▶ Problem to work on
Every line from the one containing "[112,722,546,738] Paul Butler" to the one containing "[734,613,1002,633] http://marketplace.sasview.org ->" in the records below, both included, must be set down exactly, and no other line.

▶ Data extracts
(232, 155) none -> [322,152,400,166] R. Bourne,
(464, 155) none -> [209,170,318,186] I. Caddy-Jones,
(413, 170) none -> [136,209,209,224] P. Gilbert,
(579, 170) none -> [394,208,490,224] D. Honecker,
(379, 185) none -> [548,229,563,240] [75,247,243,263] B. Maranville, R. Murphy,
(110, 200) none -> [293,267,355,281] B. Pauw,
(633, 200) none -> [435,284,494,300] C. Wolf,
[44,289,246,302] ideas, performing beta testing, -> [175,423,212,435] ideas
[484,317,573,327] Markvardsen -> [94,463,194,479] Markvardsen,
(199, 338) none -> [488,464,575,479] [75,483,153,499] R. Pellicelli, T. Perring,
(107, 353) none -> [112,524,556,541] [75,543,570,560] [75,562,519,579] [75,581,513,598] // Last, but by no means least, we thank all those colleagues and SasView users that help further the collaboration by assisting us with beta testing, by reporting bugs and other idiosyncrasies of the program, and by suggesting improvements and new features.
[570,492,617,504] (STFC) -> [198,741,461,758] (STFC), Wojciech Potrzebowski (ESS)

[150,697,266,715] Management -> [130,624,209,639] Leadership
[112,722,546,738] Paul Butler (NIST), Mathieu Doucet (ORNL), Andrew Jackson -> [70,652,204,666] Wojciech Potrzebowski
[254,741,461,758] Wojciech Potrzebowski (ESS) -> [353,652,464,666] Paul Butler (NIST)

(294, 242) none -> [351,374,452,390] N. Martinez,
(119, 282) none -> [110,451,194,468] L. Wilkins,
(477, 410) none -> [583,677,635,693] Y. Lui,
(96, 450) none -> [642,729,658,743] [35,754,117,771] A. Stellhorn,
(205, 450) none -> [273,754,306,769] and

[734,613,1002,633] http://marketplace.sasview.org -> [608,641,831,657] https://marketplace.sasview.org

...

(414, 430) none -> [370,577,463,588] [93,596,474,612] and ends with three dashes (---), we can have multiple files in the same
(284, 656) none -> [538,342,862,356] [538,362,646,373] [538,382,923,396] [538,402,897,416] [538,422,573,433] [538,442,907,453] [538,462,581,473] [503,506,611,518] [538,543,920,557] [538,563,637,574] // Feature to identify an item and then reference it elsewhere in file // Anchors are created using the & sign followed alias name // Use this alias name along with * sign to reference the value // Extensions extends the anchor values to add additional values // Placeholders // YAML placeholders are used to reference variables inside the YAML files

---

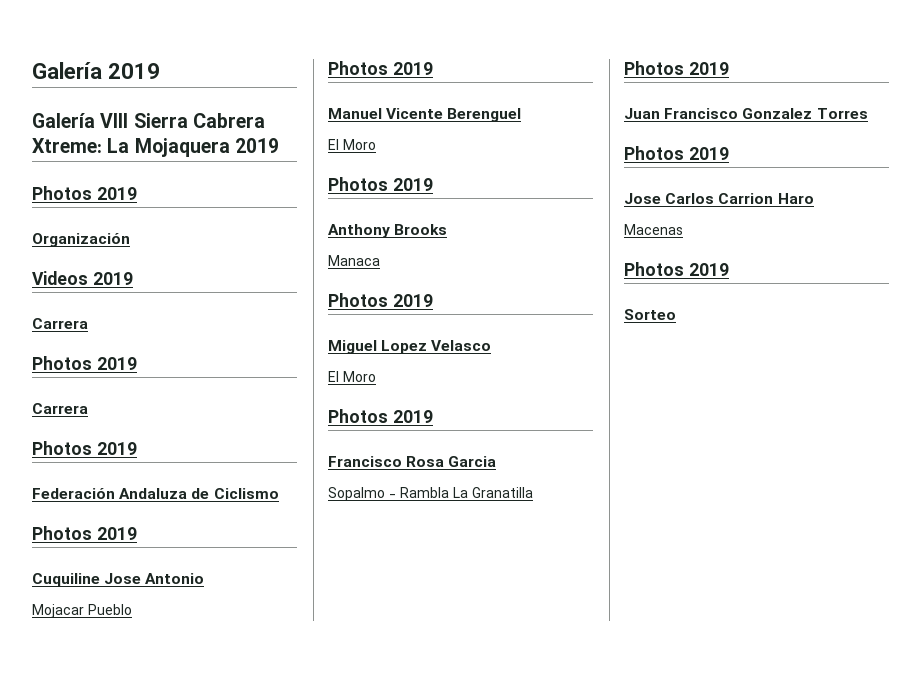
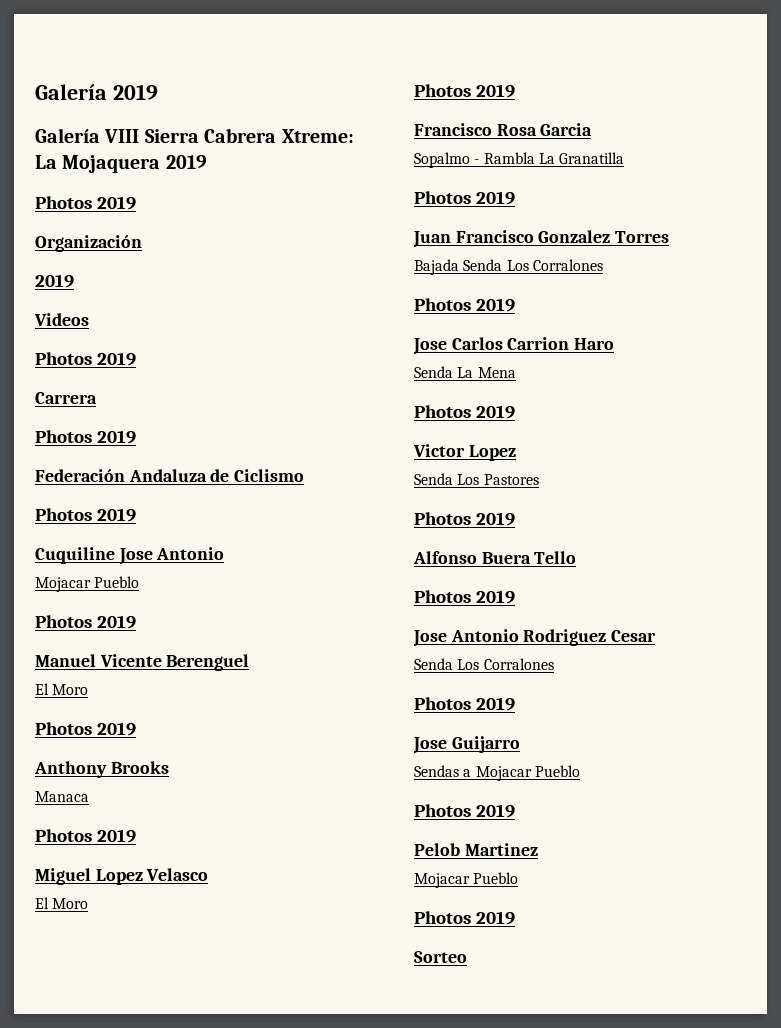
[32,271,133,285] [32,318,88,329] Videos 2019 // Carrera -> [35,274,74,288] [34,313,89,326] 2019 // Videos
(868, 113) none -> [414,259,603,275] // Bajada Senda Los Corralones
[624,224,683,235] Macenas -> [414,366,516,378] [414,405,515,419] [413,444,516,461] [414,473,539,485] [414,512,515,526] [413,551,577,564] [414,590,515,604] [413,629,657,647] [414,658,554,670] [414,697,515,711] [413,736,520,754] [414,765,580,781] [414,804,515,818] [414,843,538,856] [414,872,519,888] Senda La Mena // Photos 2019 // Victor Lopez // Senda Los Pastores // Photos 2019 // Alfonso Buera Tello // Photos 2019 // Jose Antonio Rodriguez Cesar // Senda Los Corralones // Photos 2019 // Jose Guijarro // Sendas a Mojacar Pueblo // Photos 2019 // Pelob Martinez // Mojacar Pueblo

▶ Task answer
[112,722,546,738] Paul Butler (NIST), Mathieu Doucet (ORNL), Andrew Jackson -> [70,652,204,666] Wojciech Potrzebowski
[254,741,461,758] Wojciech Potrzebowski (ESS) -> [353,652,464,666] Paul Butler (NIST)

(294, 242) none -> [351,374,452,390] N. Martinez,
(119, 282) none -> [110,451,194,468] L. Wilkins,
(477, 410) none -> [583,677,635,693] Y. Lui,
(96, 450) none -> [642,729,658,743] [35,754,117,771] A. Stellhorn,
(205, 450) none -> [273,754,306,769] and

[734,613,1002,633] http://marketplace.sasview.org -> [608,641,831,657] https://marketplace.sasview.org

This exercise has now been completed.